Why largest-first matters
Imagine you allocated WAN links first at .0/30. Now you want a /25 (128 addresses). The next /25 boundary is .128 — so addresses .4 through .127 are now stuck “in the middle” and you can’t use them for a single /25 because that block has to start at a /25 boundary (multiple of 128). You’d burn 124 addresses to bad ordering.
Always largest first. The rule has saved more enterprise IP plans than any single other practice.
Reverse-engineering: from host count to mask
Common exam pattern: “You need 350 hosts on a segment. What’s the smallest mask?”
The thought process:
- Smallest 2^n ≥ 350 + 2 (for network + broadcast) = 512 = 2^9
- So you need 9 host bits.
- 32 − 9 = /23 mask.
- Sanity check: /23 = 510 usable hosts ≥ 350. ✓
Try a few:
- 24 hosts → smallest 2^n ≥ 26 = 32 = 2^5 → /27
- 60 hosts → smallest 2^n ≥ 62 = 64 = 2^6 → /26
- 200 hosts → smallest 2^n ≥ 202 = 256 = 2^8 → /24
- 1,000 hosts → smallest 2^n ≥ 1,002 = 1,024 = 2^10 → /22
This is two seconds with the table memorized. Don’t waste exam time computing 2^n.
Wildcard masks (for OSPF and ACLs)
OSPF and ACLs use a wildcard mask instead of a subnet mask. A wildcard mask is the bit-inverse of the subnet mask.
| Subnet mask | Wildcard mask |
|---|---|
| 255.255.255.0 (/24) | 0.0.0.255 |
| 255.255.255.128 (/25) | 0.0.0.127 |
| 255.255.255.192 (/26) | 0.0.0.63 |
| 255.255.255.224 (/27) | 0.0.0.31 |
| 255.255.255.240 (/28) | 0.0.0.15 |
| 255.255.255.248 (/29) | 0.0.0.7 |
| 255.255.255.252 (/30) | 0.0.0.3 |
| 255.255.252.0 (/22) | 0.0.3.255 |
| 255.255.0.0 (/16) | 0.0.255.255 |
Quick conversion: for each octet, wildcard = 255 − subnet. So 255.255.255.192 → 0.0.0.63.
Use cases you’ll see all the time:
R1(config-router)# network 192.168.10.0 0.0.0.255 area 0 # OSPF — match /24
R1(config)# access-list 10 permit 10.0.0.0 0.255.255.255 # ACL — match /8
0 bits in the wildcard mean “this bit must match exactly.” 1 bits mean “wild — don’t care.” Same logic as a subnet mask, inverted.

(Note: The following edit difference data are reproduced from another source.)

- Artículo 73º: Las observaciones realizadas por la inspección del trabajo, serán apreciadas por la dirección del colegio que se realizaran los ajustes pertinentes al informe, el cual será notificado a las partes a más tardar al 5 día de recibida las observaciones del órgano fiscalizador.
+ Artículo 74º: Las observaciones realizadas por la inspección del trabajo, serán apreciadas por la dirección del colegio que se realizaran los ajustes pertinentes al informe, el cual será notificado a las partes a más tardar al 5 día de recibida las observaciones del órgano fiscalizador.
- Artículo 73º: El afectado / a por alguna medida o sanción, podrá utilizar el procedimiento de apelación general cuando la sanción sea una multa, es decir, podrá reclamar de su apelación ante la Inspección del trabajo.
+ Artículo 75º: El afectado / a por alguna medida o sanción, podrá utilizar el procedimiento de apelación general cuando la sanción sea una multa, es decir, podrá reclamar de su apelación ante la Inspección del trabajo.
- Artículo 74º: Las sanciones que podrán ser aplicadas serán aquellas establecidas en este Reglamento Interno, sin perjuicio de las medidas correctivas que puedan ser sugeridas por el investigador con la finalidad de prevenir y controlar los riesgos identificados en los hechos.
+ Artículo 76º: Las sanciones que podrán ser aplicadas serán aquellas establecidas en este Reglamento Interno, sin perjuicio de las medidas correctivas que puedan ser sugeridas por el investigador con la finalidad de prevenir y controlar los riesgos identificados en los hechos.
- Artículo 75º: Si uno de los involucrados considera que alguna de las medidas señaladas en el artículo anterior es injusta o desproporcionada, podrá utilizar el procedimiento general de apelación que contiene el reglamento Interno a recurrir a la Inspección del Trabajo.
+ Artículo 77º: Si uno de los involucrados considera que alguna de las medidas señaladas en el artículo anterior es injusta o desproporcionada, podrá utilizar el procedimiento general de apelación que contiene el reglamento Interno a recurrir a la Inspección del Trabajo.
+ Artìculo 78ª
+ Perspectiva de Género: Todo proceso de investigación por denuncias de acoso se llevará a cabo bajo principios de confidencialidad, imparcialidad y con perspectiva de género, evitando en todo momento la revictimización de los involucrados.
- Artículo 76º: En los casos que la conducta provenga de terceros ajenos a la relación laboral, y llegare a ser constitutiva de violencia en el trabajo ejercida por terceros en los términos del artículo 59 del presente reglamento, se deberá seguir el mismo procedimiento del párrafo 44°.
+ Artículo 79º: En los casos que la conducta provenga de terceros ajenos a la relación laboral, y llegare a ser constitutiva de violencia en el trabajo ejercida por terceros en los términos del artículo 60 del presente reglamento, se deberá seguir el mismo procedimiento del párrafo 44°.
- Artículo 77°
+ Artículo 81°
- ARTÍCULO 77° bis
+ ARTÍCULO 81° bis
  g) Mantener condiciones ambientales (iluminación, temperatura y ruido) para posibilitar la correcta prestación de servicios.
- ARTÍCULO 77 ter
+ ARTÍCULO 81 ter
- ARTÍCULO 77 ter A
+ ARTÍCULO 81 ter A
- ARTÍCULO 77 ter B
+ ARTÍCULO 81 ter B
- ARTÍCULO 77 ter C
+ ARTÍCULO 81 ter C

Subnetting across octet boundaries
Almost everything in CCNA labs uses subnets within a single octet (the fourth octet). Real networks routinely subnet across the third octet for larger ranges.

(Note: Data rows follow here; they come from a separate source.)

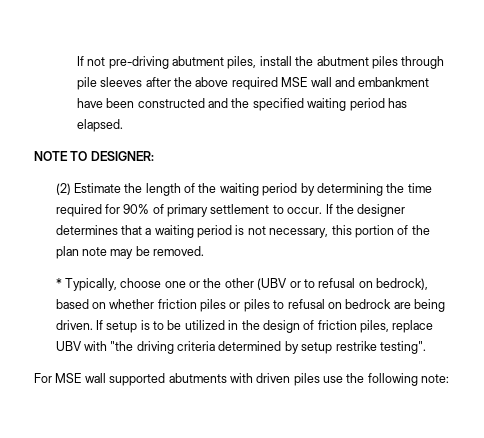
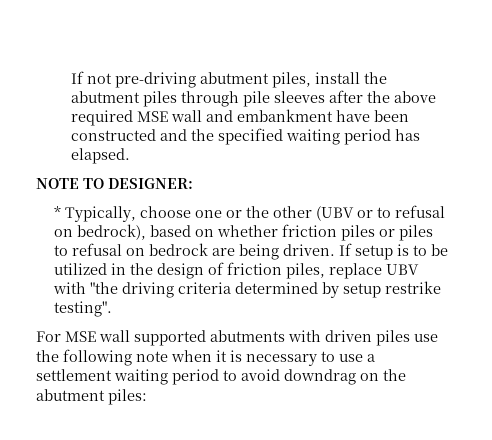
- (2) Estimate the length of the waiting period by determining the time required for 90% of primary settlement to occur. If the designer determines that a waiting period is not necessary, this portion of the plan note may be removed.
- For MSE wall supported abutments with driven piles use the following note:
+ For MSE wall supported abutments with driven piles use the following note when it is necessary to use a settlement waiting period to avoid downdrag on the abutment piles:

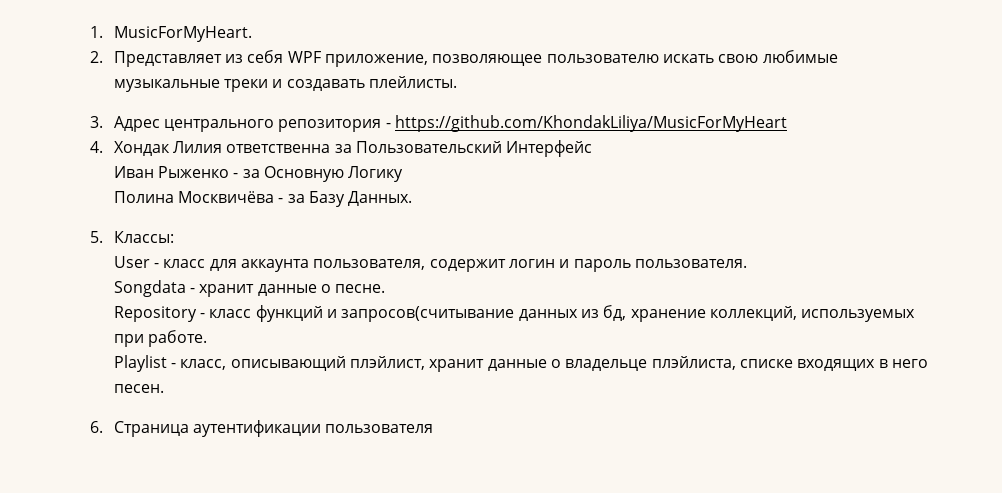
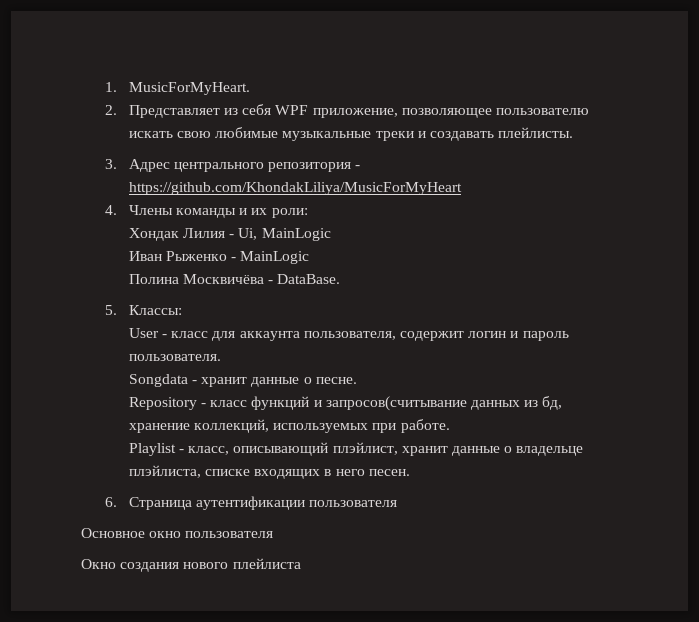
- 4. Хондак Лилия ответственна за Пользовательский Интерфейс
+ 4. Члены команды и их роли:
+ Хондак Лилия - Ui, MainLogic
- Иван Рыженко - за Основную Логику
+ Иван Рыженко - MainLogic
- Полина Москвичёва - за Базу Данных.
+ Полина Москвичёва - DataBase.
+ Основное окно пользователя
+ Окно создания нового плейлиста

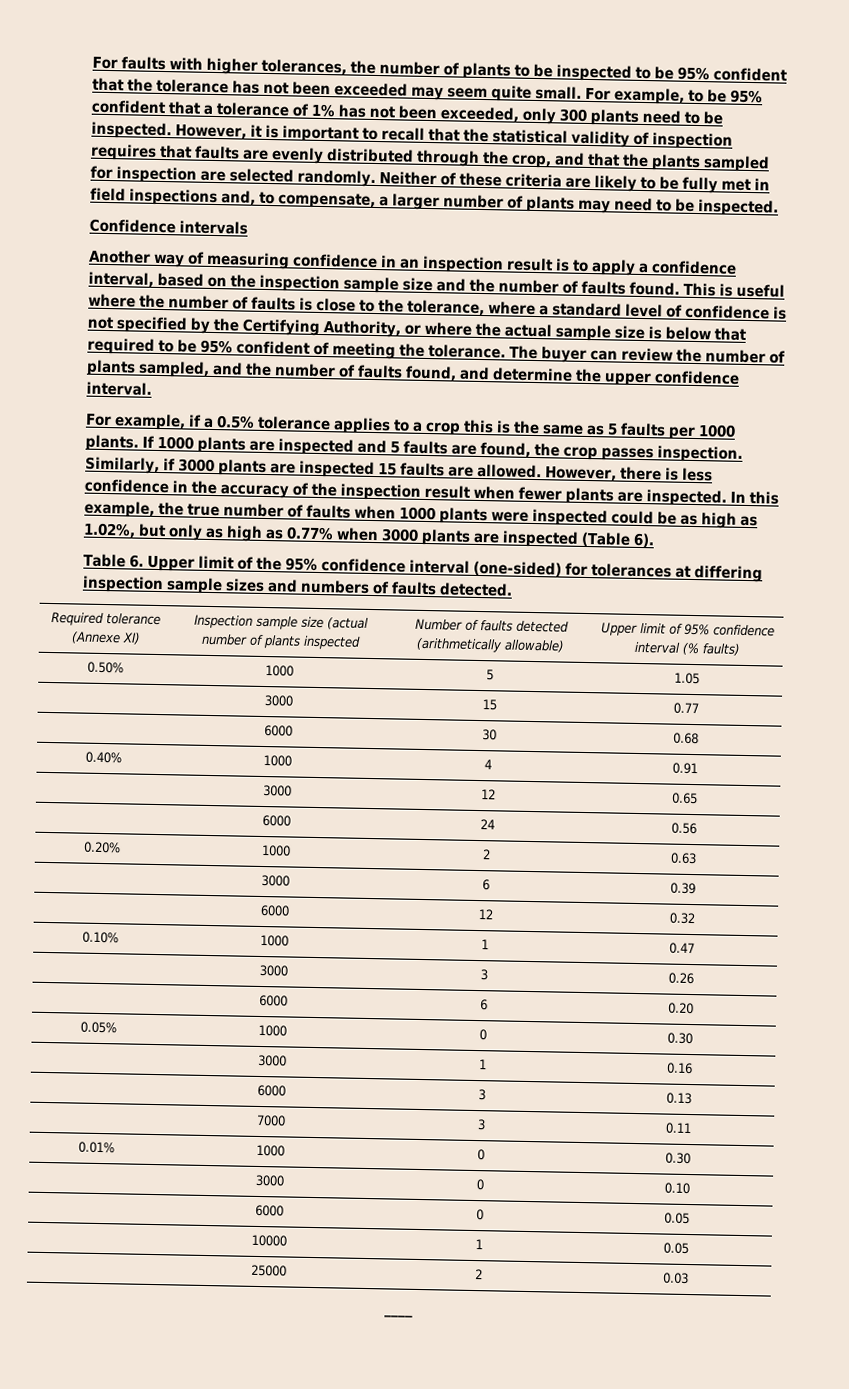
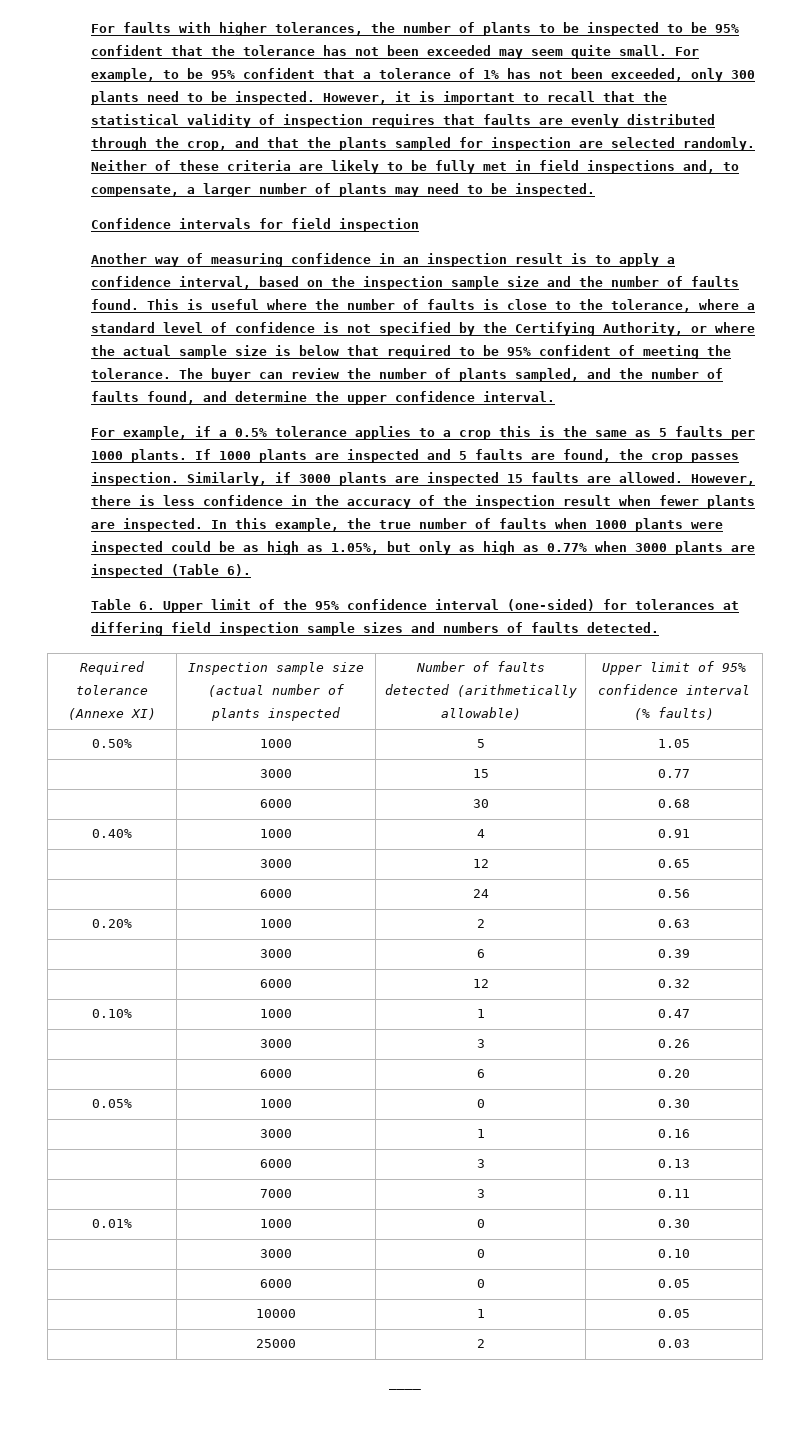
- Confidence intervals
+ Confidence intervals for field inspection
- In this example, the true number of faults when 1000 plants were inspected could be as high as 1.02%, but only as high as 0.77% when 3000 plants are inspected (Table 6).
+ In this example, the true number of faults when 1000 plants were inspected could be as high as 1.05%, but only as high as 0.77% when 3000 plants are inspected (Table 6).
- Table 6. Upper limit of the 95% confidence interval (one-sided) for tolerances at differing inspection sample sizes and numbers of faults detected.
+ Table 6. Upper limit of the 95% confidence interval (one-sided) for tolerances at differing field inspection sample sizes and numbers of faults detected.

The key insight: the magic-number trick works in whatever octet the mask is “interesting” in.
For /19 (mask 255.255.224.0):
- Interesting octet: 224 in the third octet.
- Block size in the third octet: 256 − 224 = 32.
- Subnets: third-octet values 0, 32, 64, 96, 128, 160, 192, 224.
- So
10.0.0.0/19covers10.0.0.0–10.0.31.255(32 × 256 addresses = 8,192). - Next /19 starts at
10.0.32.0and covers10.0.32.0–10.0.63.255.
Practice this on /18, /17, /20, /21, /22, /23 until it’s reflex.
Special IPv4 addresses you must recognize
Some address ranges are reserved or have special meaning. The CCNA exam tests recognition.
| Range | Meaning |
|---|---|
0.0.0.0/0 | Default route — “anywhere I don’t have a specific route to” |
10.0.0.0/8, 172.16.0.0/12, 192.168.0.0/16 | RFC 1918 private addresses |
127.0.0.0/8 | Loopback — 127.0.0.1 is “this host” |
169.254.0.0/16 | Link-local / APIPA — auto-assigned when DHCP fails |
100.64.0.0/10 | Carrier-grade NAT (CGNAT) — ISP shared space, not routable on the public internet |
224.0.0.0/4 | Multicast |
240.0.0.0/4 | Experimental / reserved |
255.255.255.255 | Limited broadcast |
192.0.2.0/24, 198.51.100.0/24, 203.0.113.0/24 | Documentation only — used in textbooks and RFCs (TEST-NET) |
Enterprise IP plan — full worked example
You’re designing IP for a mid-size US enterprise with:
- HQ campus: 800 users + 200 servers + 50 IoT devices
- Branch A: 150 users
- Branch B: 80 users + 20 servers
- Branch C: 25 users (small office)
- 6 point-to-point WAN links between sites
- 10 loopback addresses for routing protocols
Available: 10.50.0.0/16.
Step 1 — allocate per site
Allocate at /20 boundaries (4,096 addresses each):
10.50.0.0/20 → HQ campus (4,094 hosts)
10.50.16.0/20 → Branch A (4,094 hosts)
10.50.32.0/20 → Branch B (4,094 hosts)
10.50.48.0/20 → Branch C (4,094 hosts)
10.50.64.0/20 → Reserved (growth) (4,094 hosts)
…
10.50.240.0/20 → Infrastructure (WAN links + loopbacks)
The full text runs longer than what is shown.